*Task statement:*
Collect every line of the records below that contains the word "Linux".

*Before-and-after change data:*
=====

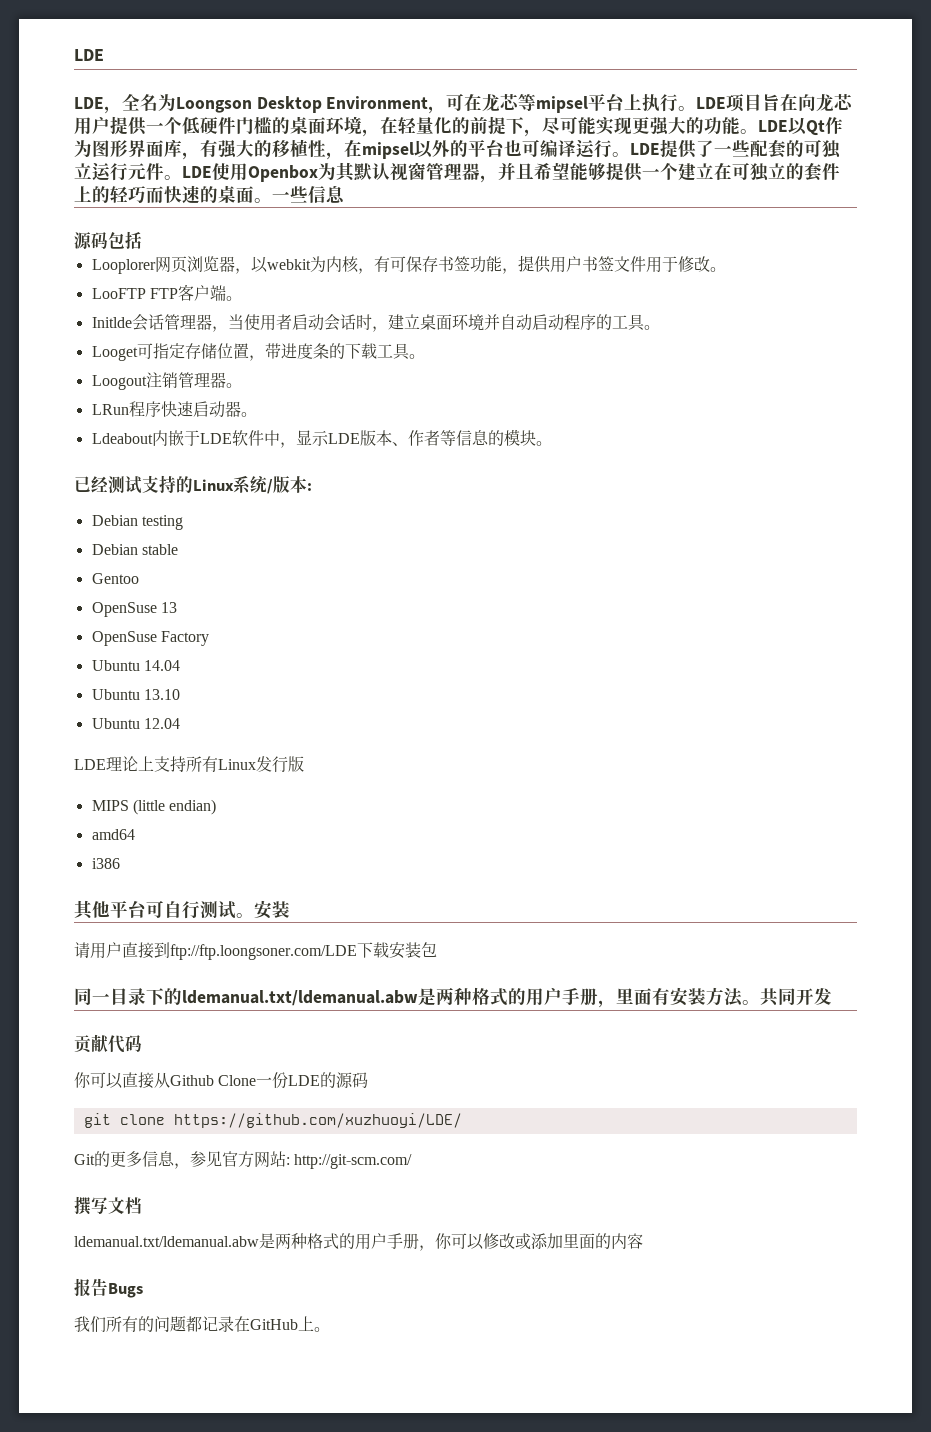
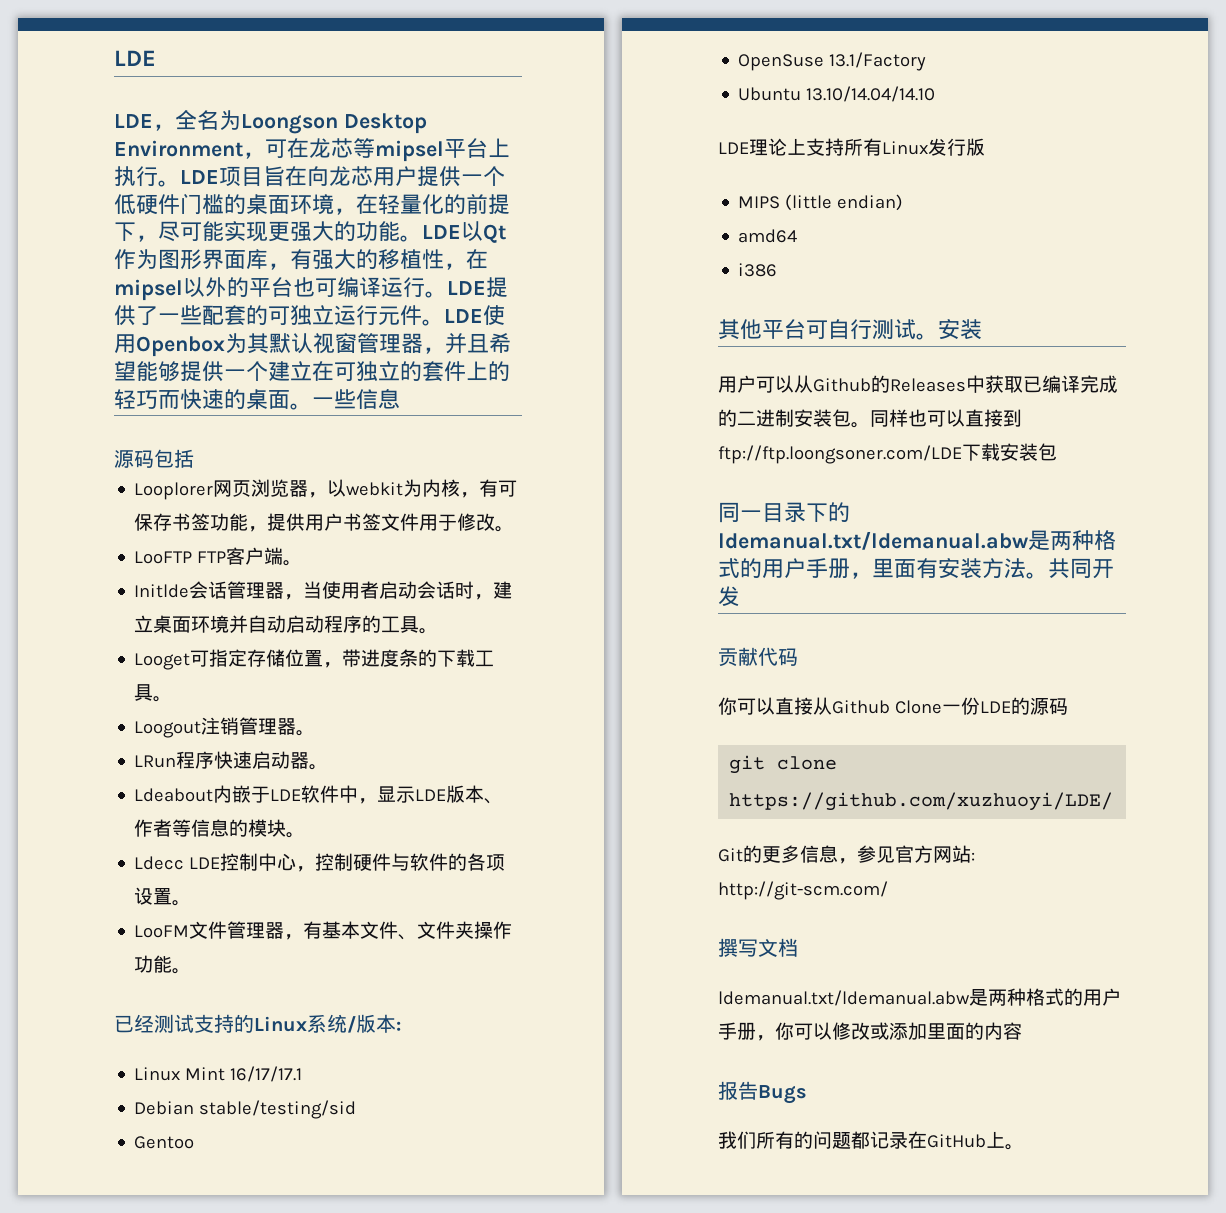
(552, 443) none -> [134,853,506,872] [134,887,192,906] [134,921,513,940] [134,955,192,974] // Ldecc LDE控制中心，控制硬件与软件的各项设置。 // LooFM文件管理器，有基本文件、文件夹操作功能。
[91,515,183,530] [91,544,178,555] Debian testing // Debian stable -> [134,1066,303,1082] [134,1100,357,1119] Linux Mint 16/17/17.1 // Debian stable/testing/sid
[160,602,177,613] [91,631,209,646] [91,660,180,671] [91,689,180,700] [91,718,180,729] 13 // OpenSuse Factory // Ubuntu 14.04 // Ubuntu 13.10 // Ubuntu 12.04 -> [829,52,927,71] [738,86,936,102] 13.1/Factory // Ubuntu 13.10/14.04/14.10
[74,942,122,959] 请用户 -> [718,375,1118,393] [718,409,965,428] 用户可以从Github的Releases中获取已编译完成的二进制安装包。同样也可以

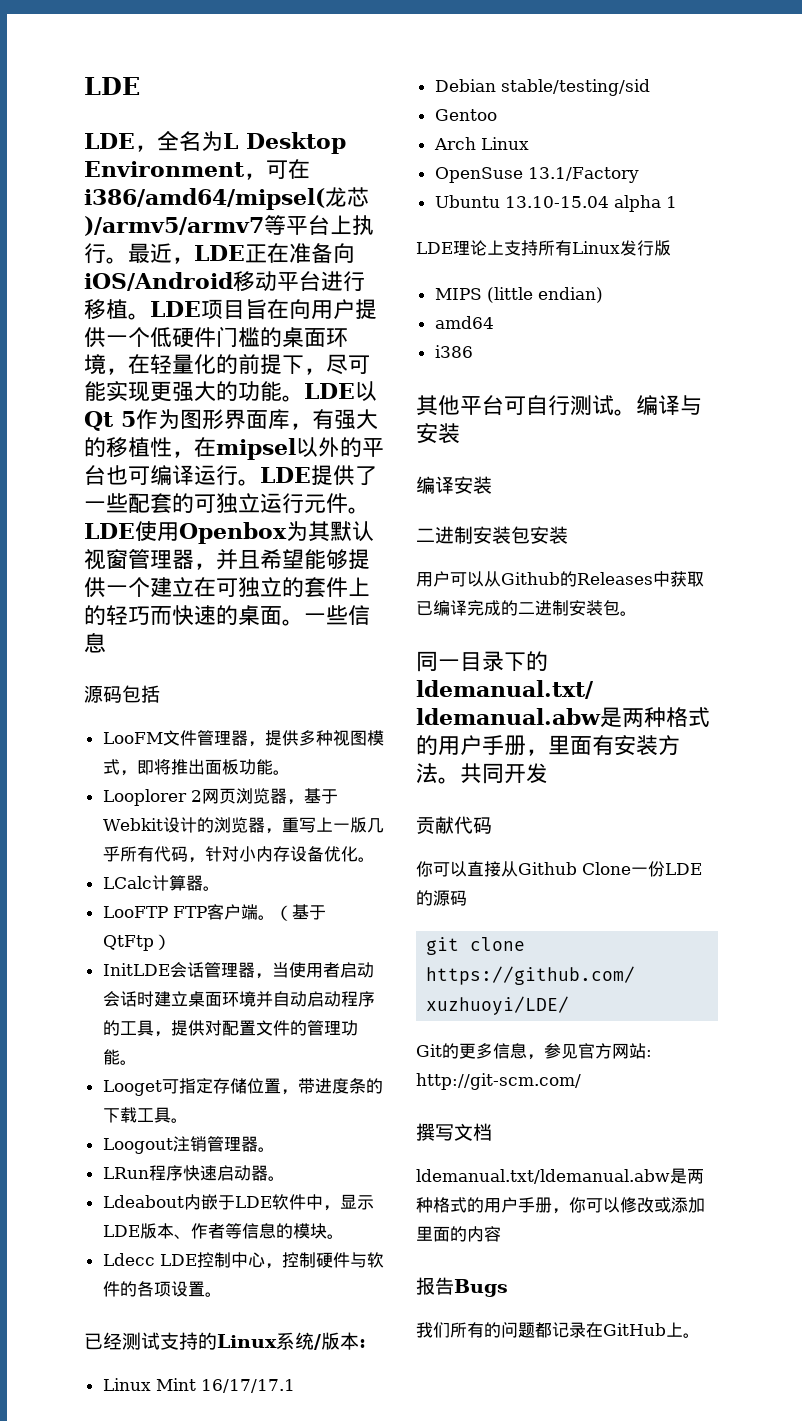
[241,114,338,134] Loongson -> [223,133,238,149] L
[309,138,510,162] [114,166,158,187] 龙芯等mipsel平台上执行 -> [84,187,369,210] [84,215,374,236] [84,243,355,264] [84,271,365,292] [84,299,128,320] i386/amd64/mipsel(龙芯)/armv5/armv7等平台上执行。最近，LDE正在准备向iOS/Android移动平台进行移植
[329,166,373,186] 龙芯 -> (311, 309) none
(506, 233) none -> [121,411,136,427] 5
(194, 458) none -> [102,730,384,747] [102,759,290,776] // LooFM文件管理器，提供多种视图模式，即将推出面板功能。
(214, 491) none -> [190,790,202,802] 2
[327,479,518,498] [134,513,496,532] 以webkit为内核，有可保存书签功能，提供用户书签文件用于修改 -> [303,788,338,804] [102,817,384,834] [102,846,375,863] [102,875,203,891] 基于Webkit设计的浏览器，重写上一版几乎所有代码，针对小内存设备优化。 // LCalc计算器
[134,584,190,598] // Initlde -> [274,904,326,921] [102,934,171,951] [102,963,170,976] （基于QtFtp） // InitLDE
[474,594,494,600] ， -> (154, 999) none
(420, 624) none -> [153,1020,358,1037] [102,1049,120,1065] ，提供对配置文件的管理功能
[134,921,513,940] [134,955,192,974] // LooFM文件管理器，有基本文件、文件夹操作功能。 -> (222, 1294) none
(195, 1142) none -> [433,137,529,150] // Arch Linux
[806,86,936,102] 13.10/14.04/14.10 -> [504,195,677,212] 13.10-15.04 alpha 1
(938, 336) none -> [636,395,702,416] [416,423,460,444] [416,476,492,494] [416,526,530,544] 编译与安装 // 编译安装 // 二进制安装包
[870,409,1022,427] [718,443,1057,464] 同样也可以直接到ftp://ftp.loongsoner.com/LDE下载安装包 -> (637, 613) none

=====

*Exercise response:*
[91,515,183,530] [91,544,178,555] Debian testing // Debian stable -> [134,1066,303,1082] [134,1100,357,1119] Linux Mint 16/17/17.1 // Debian stable/testing/sid
(195, 1142) none -> [433,137,529,150] // Arch Linux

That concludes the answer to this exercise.